Dr Steven Reid

- Lecturer (History)
telephone: 01413304149
email: Steven.Reid@glasgow.ac.uk
My research interests lie broadly in the intellectual and religious history of Scotland between c. 1450 and c. 1650, but I have particular interest in the following areas:
- The impact of the European Renaissance and Reformation on Scotland, and vice versa.
- The Protestant reform of Scottish higher education, 1560-1625.
- The career and writings of the divine and educational reformer Andrew Melville (1545-1622).
- Developments in the Scottish church, c. 1450-c. 1650.
- The reign of King James VI and I (1567-1625).
- Intellectual networks and the use of Neo-Latin in Scotland, 1570-1638.
I am the principal investigator in the successful AHRC funding bid for the project 'Bridging the Continental Divide: neo-Latin and its cultural role in Jacobean Scotland'. The project was awarded the grant in 2012.

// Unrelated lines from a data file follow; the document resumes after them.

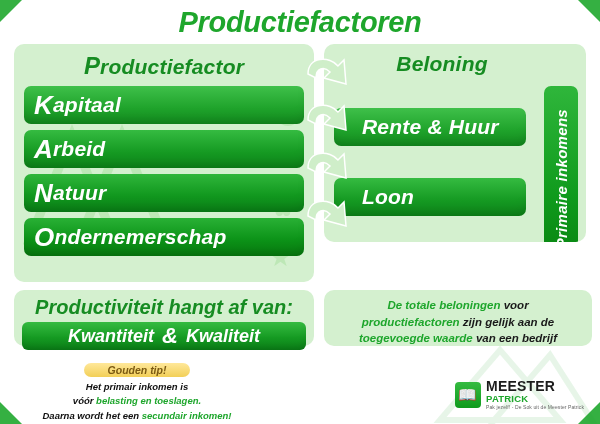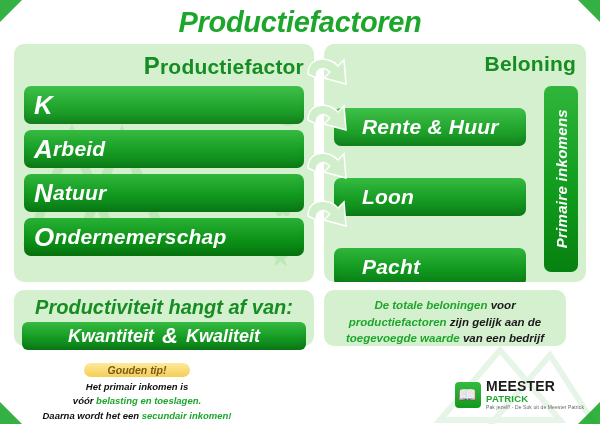--- a/index.html
+++ b/index.html
@@ -56,33 +56,33 @@
 
   
   .panel {
     position: absolute;
     background: #d4f0cf;
     border-radius: 10px;
     z-index: 2;
     overflow: hidden;
   }
   .panel-left  { left: 14px;  top: 44px; width: 300px; height: 238px; }
-  .panel-right { left: 324px; top: 44px; width: 262px; height: 238px; }
+  .panel-right { left: 324px; top: 44px; width: 262px; height: 198px; }
 
   .panel-inner { position: relative; z-index: 3; padding: 8px 10px 10px 10px; height: 100%; }
 
   
   .wm {
     position: absolute; color: #b9e6b2; opacity: .85; z-index: 1;
     font-weight: bold; font-family: "DejaVu Sans", sans-serif;
   }
 
   .panel-head {
-    text-align: right;
-    font-size: 21px; font-weight: bold; 
+    text-align: center;
+    font-size: 21px; font-weight: bold; font-style: italic;
     color: #168c22;
     margin-bottom: 6px;
     letter-spacing: 0.2px;
   }
   .panel-head .cap { font-size: 24px; }
 
   .bar {
     position: relative;
     height: 38px;
     border-radius: 7px;
@@ -126,21 +126,21 @@
   .arrows { position: absolute; left: 300px; top: 44px; width: 60px; height: 238px; z-index: 6; }
 
   
   .bottom-box {
     position: absolute;
     background: #d4f0cf;
     border-radius: 10px;
     z-index: 2;
   }
   .bb-left  { left: 14px;  top: 290px; width: 300px; height: 56px; padding: 6px 8px; }
-  .bb-right { left: 324px; top: 290px; width: 242px; height: 56px; padding: 7px 10px; }
+  .bb-right { left: 324px; top: 290px; width: 268px; height: 56px; padding: 7px 10px; }
 
   .bb-title {
     text-align: center; font-size: 20px; font-weight: bold; font-style: italic;
     color: #168c22; margin-bottom: 3px;
   }
   .kk-bar {
     height: 28px; border-radius: 6px;
     background: linear-gradient(180deg,#35bb41 0%, #169b23 55%, #0b8718 100%);
     color: #fff; display: flex; align-items: center; justify-content: center;
     font-size: 18px; font-weight: bold; font-style: italic;
@@ -211,20 +211,21 @@
     <path d="M55 150 L100 40 L145 150" fill="none" stroke="#b9e6b2" stroke-width="9"></path>
   </svg>
 
   <div class="panel-inner">
     <div class="panel-head">
       <span class="cap">P</span><span>roductiefactor</span>
     </div>
 
     <div class="bar bar-g1">
       <span class="cap">K</span>
+        <span>apitaal</span>
     </div>
     <div class="bar bar-g2">
       <span class="cap">A</span>
         <span>rbeid</span>
     </div>
     <div class="bar bar-g3">
       <span class="cap">N</span>
         <span>atuur</span>
     </div>
     <div class="bar bar-g4">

I am one of eleven researchers on Alexander Broadie's project, funded by a £90,000 Leverhulme Trust International Network Grant, to investigate the history and development of philosophy in seventeenth-century Scotland, and its linkages with philosophical practice in France in the same period. The project includes five workshops and a closing conference, and commenced in November 2010 with a meeting at Glasgow University. It is scheduled to complete in November 2013, and has multiple projected outcomes including two books, and a website which will continue to be updated as an ongoing resource beyond the three years of the project.
I have been awarded a Fulbright Scholars Award, funded by the US-UK Fulbright Commission and the Scottish Government, to take up the post of visiting lecturer in Church History at Yale Divinity School between January and May 2012, where I will teach a course on the history of the Scottish Reformation and its impact on Scotland’s cultural life. Whilst there I will also be continuing my work on the neo-Latin poetry of Andrew Melville.
Sub-Honours Modules
• History 1A: Scotland’s Millenium, c. 1000-1999
Honours Modules
• Art, Culture and Patronage in Renaissance Scotland, 1406-1603
• Reformation! Europe in the Age of Religious War, 1517-1618
• The Reign of James VI, 1578-1603 (Special Subject)
Taught Postgraduate Modules
• Politics and Literature in Jacobean Scotland, 1578-1603 (with Dr Theo van Heijnsbergen)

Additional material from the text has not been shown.